From the above, it can be seen from the above that the amamigrass of the present invention,
One or more extracts selected from Andrographis and Yaeyamaaki were excellent in antioxidant action and stability. In addition, skin external preparations containing these extracts,
It was safe and excellent in improving skin moisture, firmness, wrinkles and dullness.
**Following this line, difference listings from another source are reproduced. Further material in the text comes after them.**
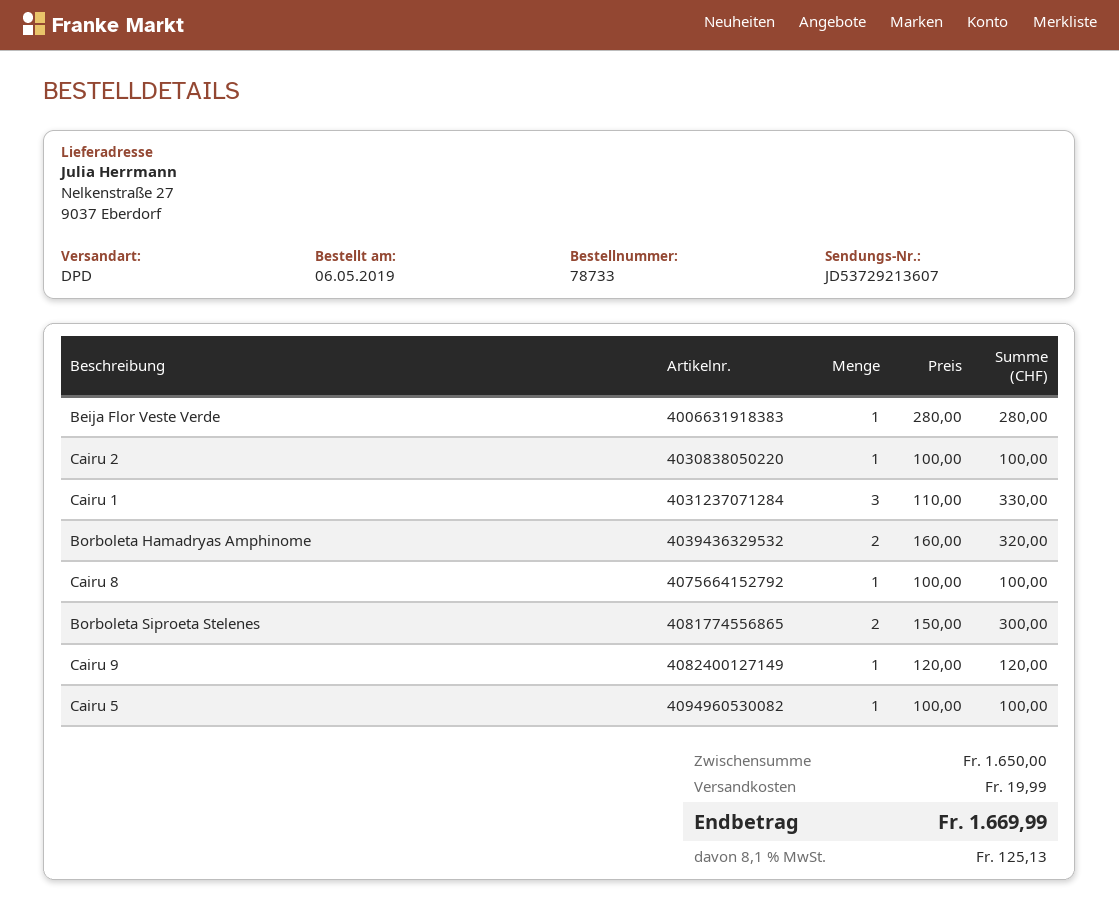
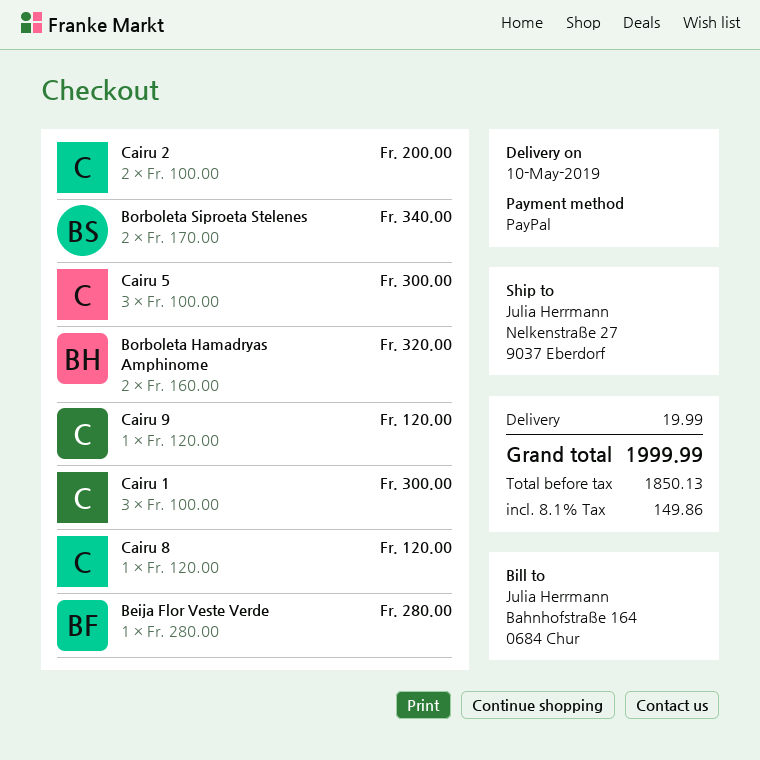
Cairu 2: 1 x 100.00 = 100.00 -> 2 x 100.00 = 200.00
Cairu 1: 3 x 110.00 = 330.00 -> 3 x 100.00 = 300.00
Cairu 8: 1 x 100.00 = 100.00 -> 1 x 120.00 = 120.00
Borboleta Siproeta Stelenes: 2 x 150.00 = 300.00 -> 2 x 170.00 = 340.00
Cairu 5: 1 x 100.00 = 100.00 -> 3 x 100.00 = 300.00
tax: 8.1% = 125.13 -> 8.1% = 149.86
total: 1669.99 -> 1999.99

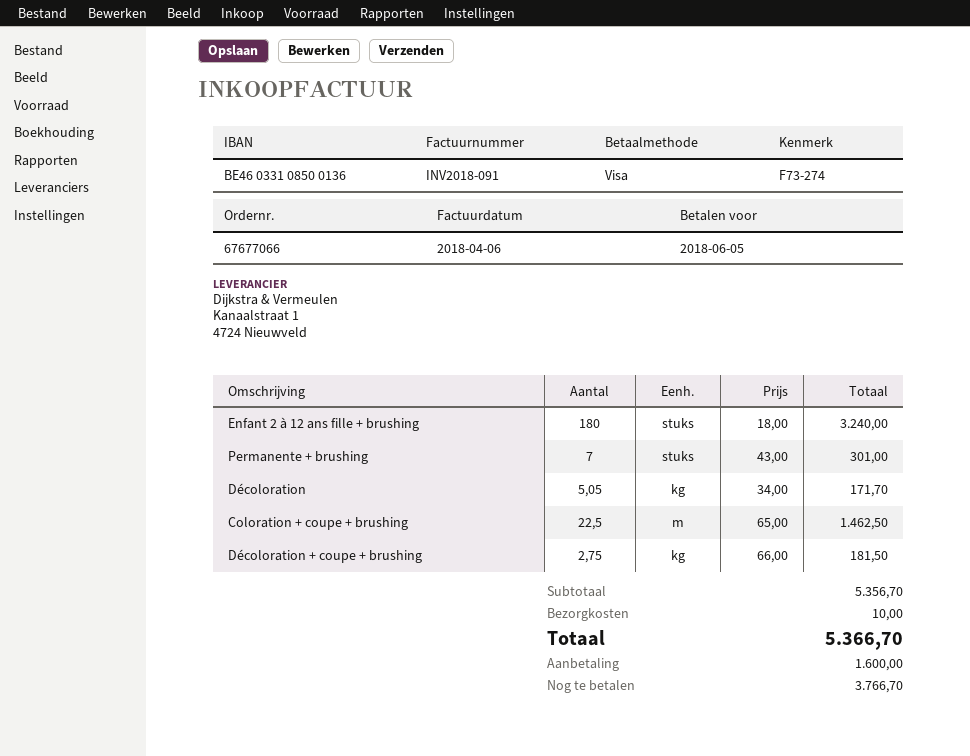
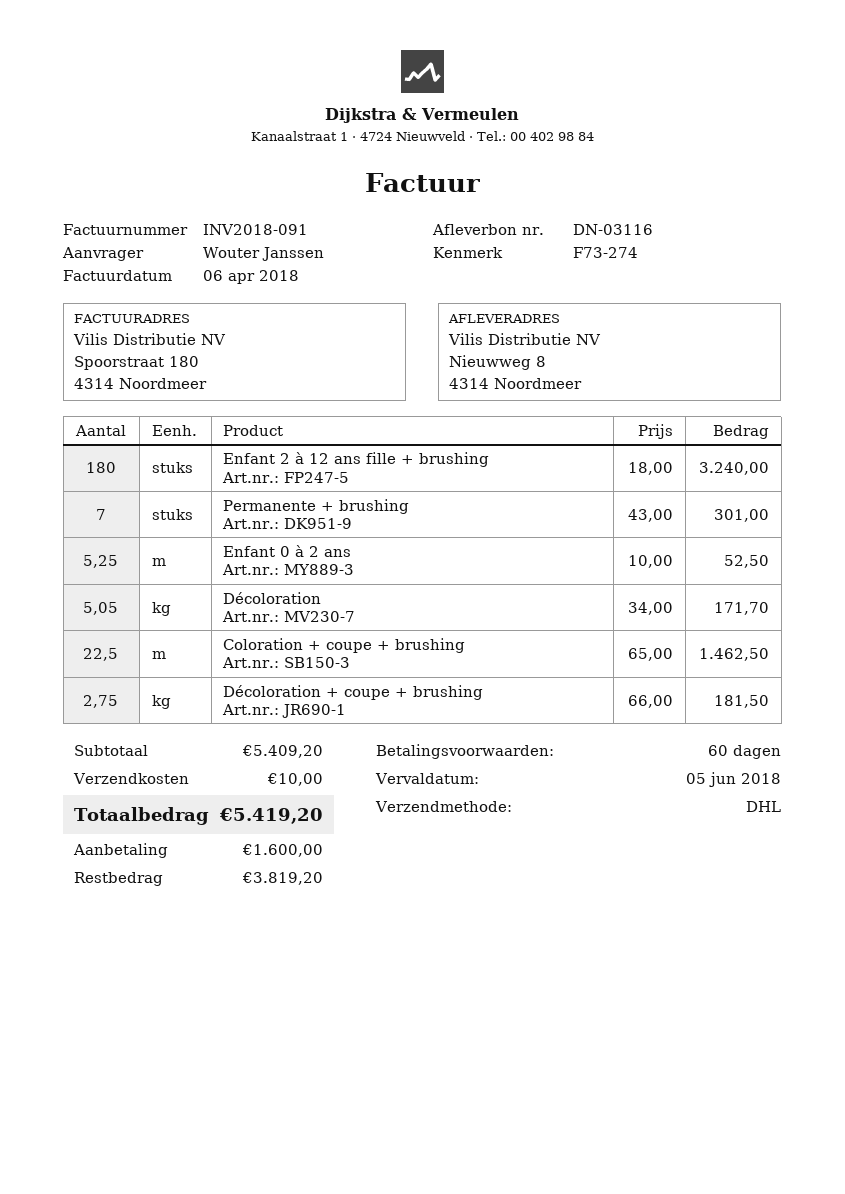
Enfant 0 à 2 ans: none -> 5.25 x 10.00 = 52.50
subtotal: 5356.70 -> 5409.20
total: 5366.70 -> 5419.20
balance: 3766.70 -> 3819.20

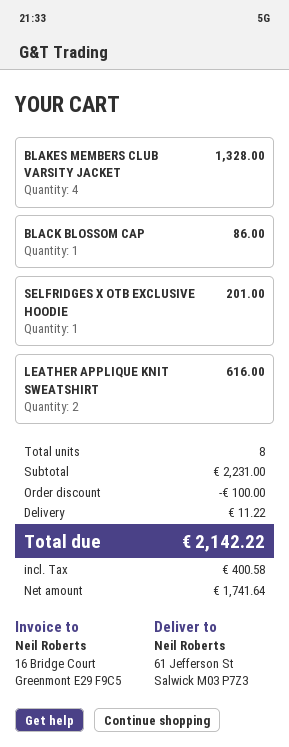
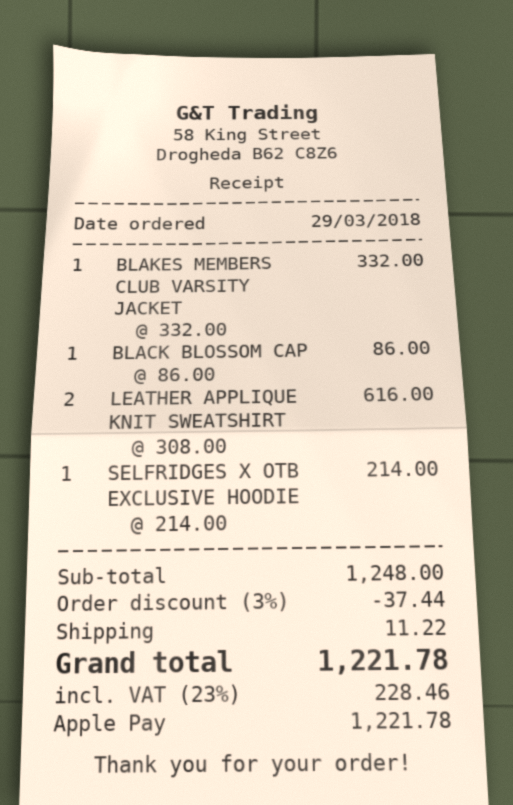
BLAKES MEMBERS CLUB VARSITY JACKET: 4 for 1328.00 -> 1 for 332.00
SELFRIDGES X OTB EXCLUSIVE HOODIE: 1 for 201.00 -> 1 for 214.00
subtotal: 2231.00 -> 1248.00
discount: 100.00 -> 37.44
tax: 400.58 -> 228.46
total: 2142.22 -> 1221.78

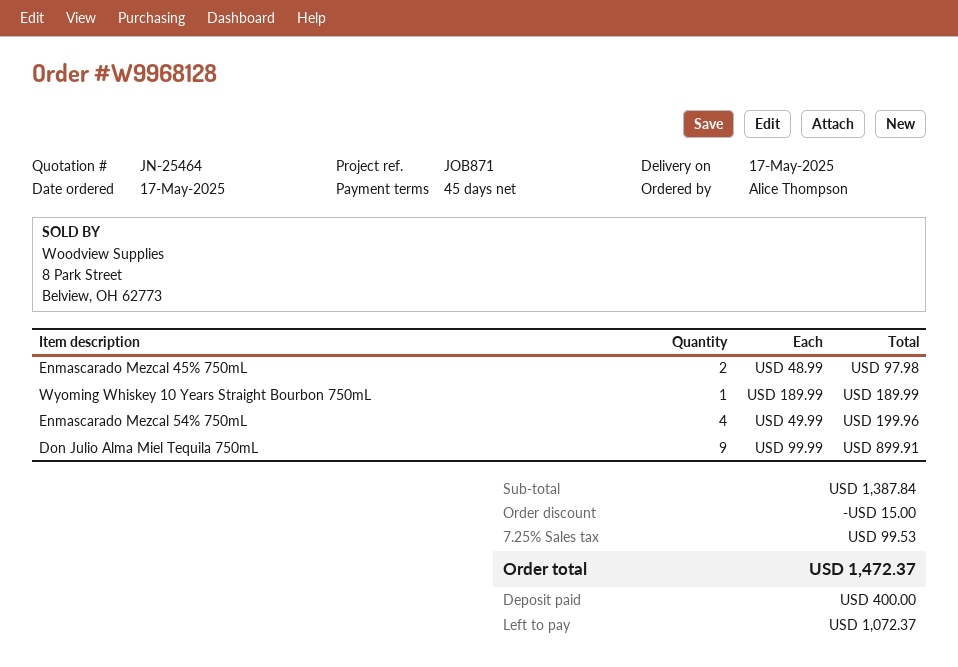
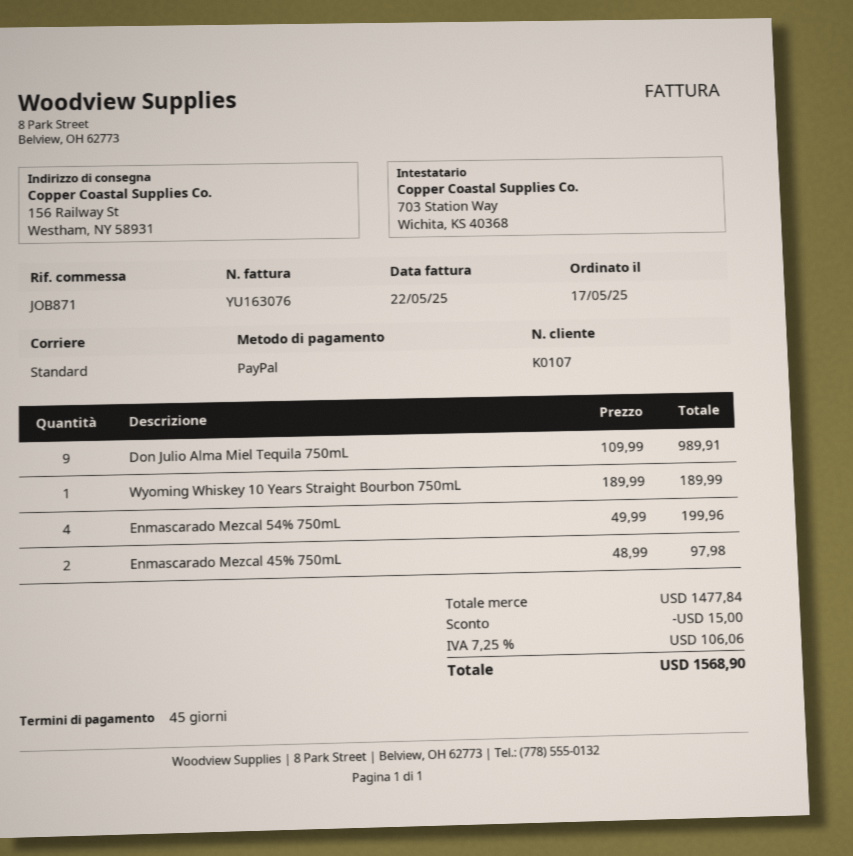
Don Julio Alma Miel Tequila 750mL: 9 x 99.99 = 899.91 -> 9 x 109.99 = 989.91
subtotal: 1387.84 -> 1477.84
tax: 7.25% = 99.53 -> 7.25% = 106.06
total: 1472.37 -> 1568.90

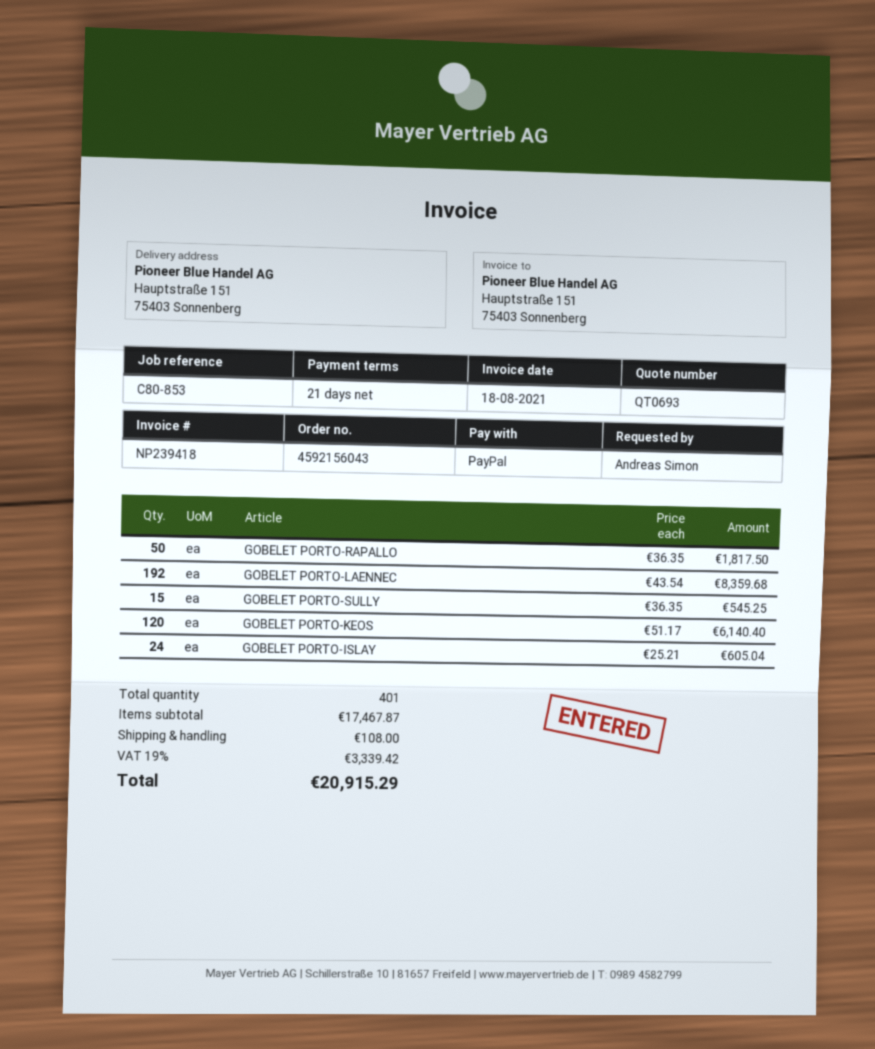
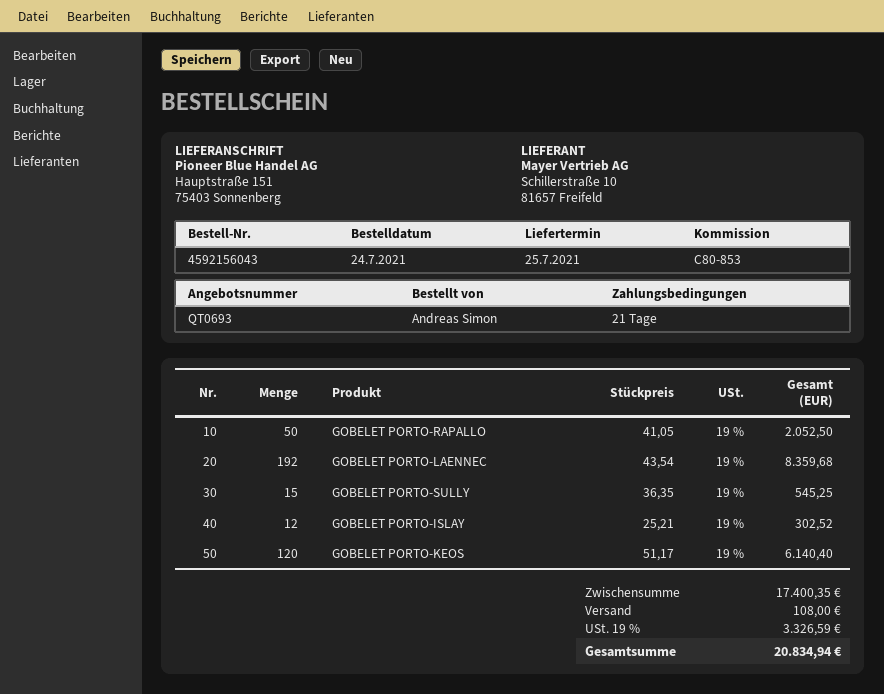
GOBELET PORTO-RAPALLO: 50 x 36.35 = 1817.50 -> 50 x 41.05 = 2052.50
GOBELET PORTO-ISLAY: 24 x 25.21 = 605.04 -> 12 x 25.21 = 302.52
subtotal: 17467.87 -> 17400.35
tax: 19% = 3339.42 -> 19% = 3326.59
total: 20915.29 -> 20834.94

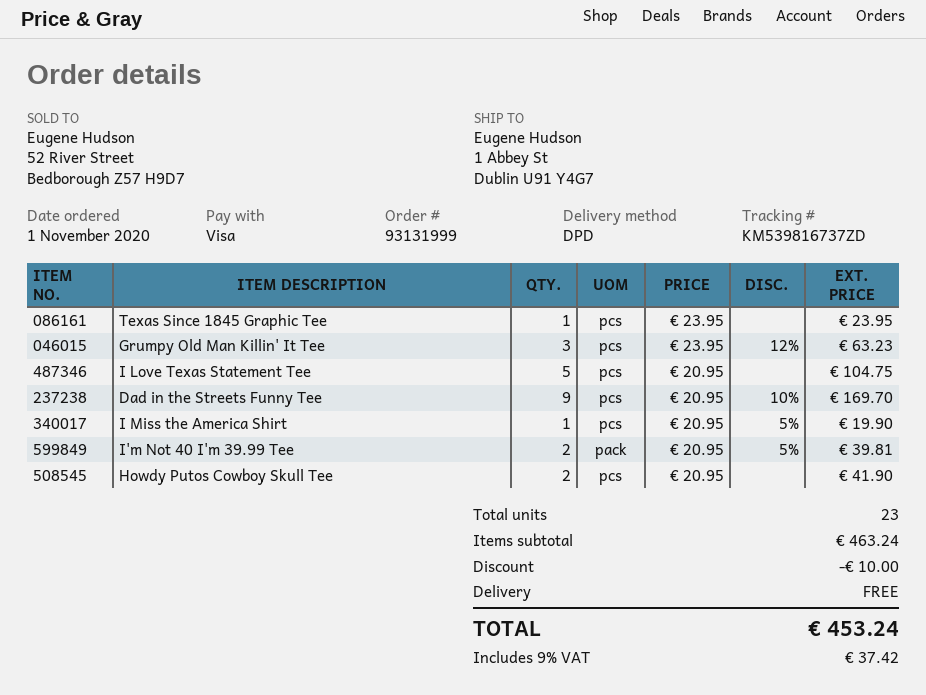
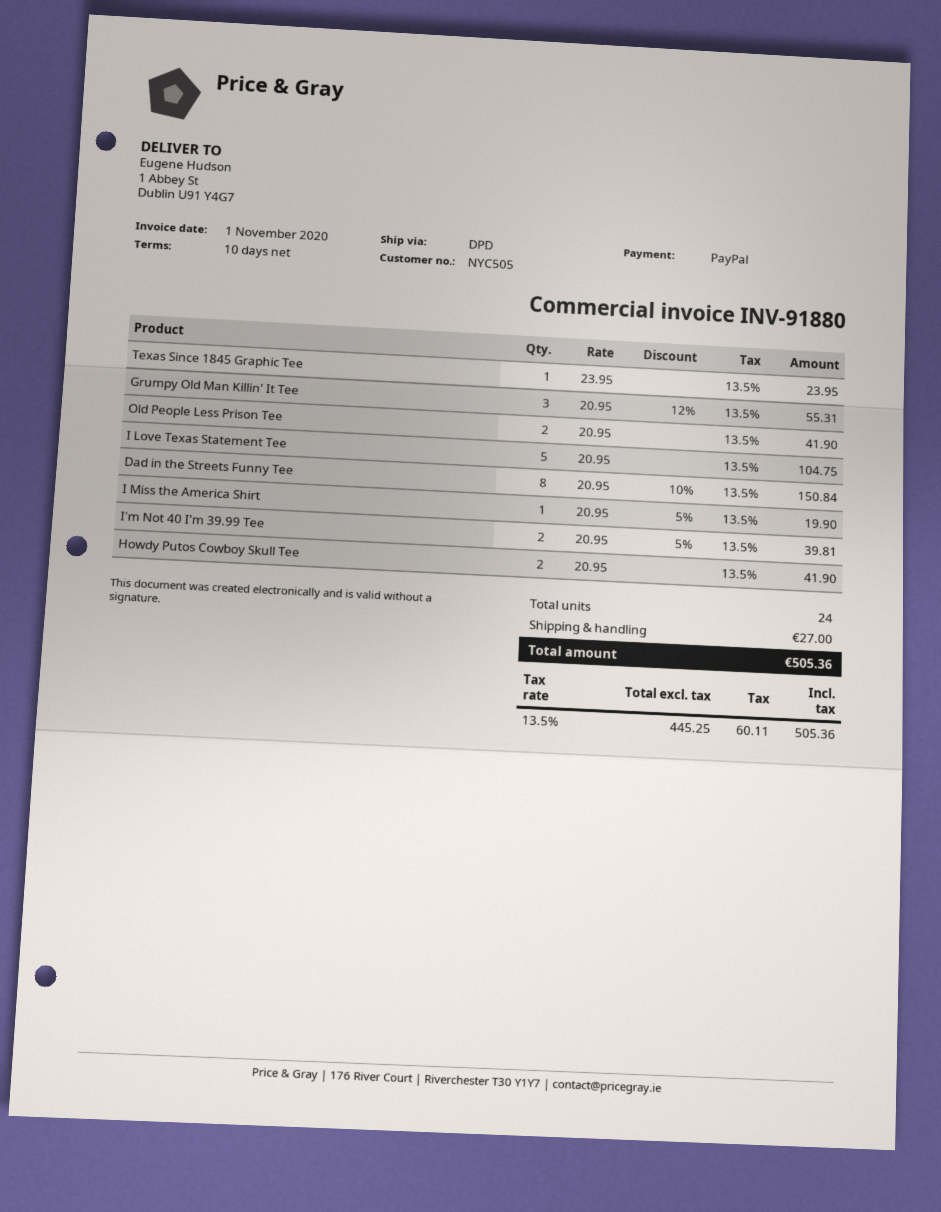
payment method: Visa -> PayPal
Grumpy Old Man Killin' It Tee: 3 x 23.95 - 12% = 63.23 -> 3 x 20.95 - 12% = 55.31
Dad in the Streets Funny Tee: 9 x 20.95 - 10% = 169.70 -> 8 x 20.95 - 10% = 150.84
Old People Less Prison Tee: none -> 2 x 20.95 = 41.90
total quantity: 23 -> 24
discount: 10.00 -> none
shipping: 0.00 -> 27.00
tax: 9% = 37.42 -> 13.5% = 60.11
total: 453.24 -> 505.36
──────────────────────────────────────────────────続 き Continued on the front page (51) Int.Cl. ⁷ Identification code FI theme coat ゛ (reference) A61P 43/00 107 A61P 43/00 107 F term (reference) 4C083 AA082 AA111 AA112 AA122 AB232 AB242 AB312 AB352 AB432 AB442 AC022 AC072 AC102 AC122 AC182 AC242 AC302 AC342 AC422 AC432 AC442 AC482 AC542 AC842 AD112 AD272 AD352 CC04 CC05 CC07 CC12 CC25 DD21 DD32 DD41 EE12 FF01 4C088 AB14 AB46 AC01 AC03 AC04 AC05 AC11 CA05 CA06 CA09 MA63 ZA89 ZB22

Claims (3)

[Claims] 1. An external preparation for skin, characterized by containing an extract selected from one or more of amamishiba, andrography, and yaeyamaaki. 2. The external preparation for skin according to claim 1, wherein the extract is an extract using one or more solvents selected from water, lower alcohols and liquid polyhydric alcohols. 3. An anti-aging agent comprising an extract selected from one or more selected from the group consisting of Amamushiba, Andrographis, and Yaeyamaaki.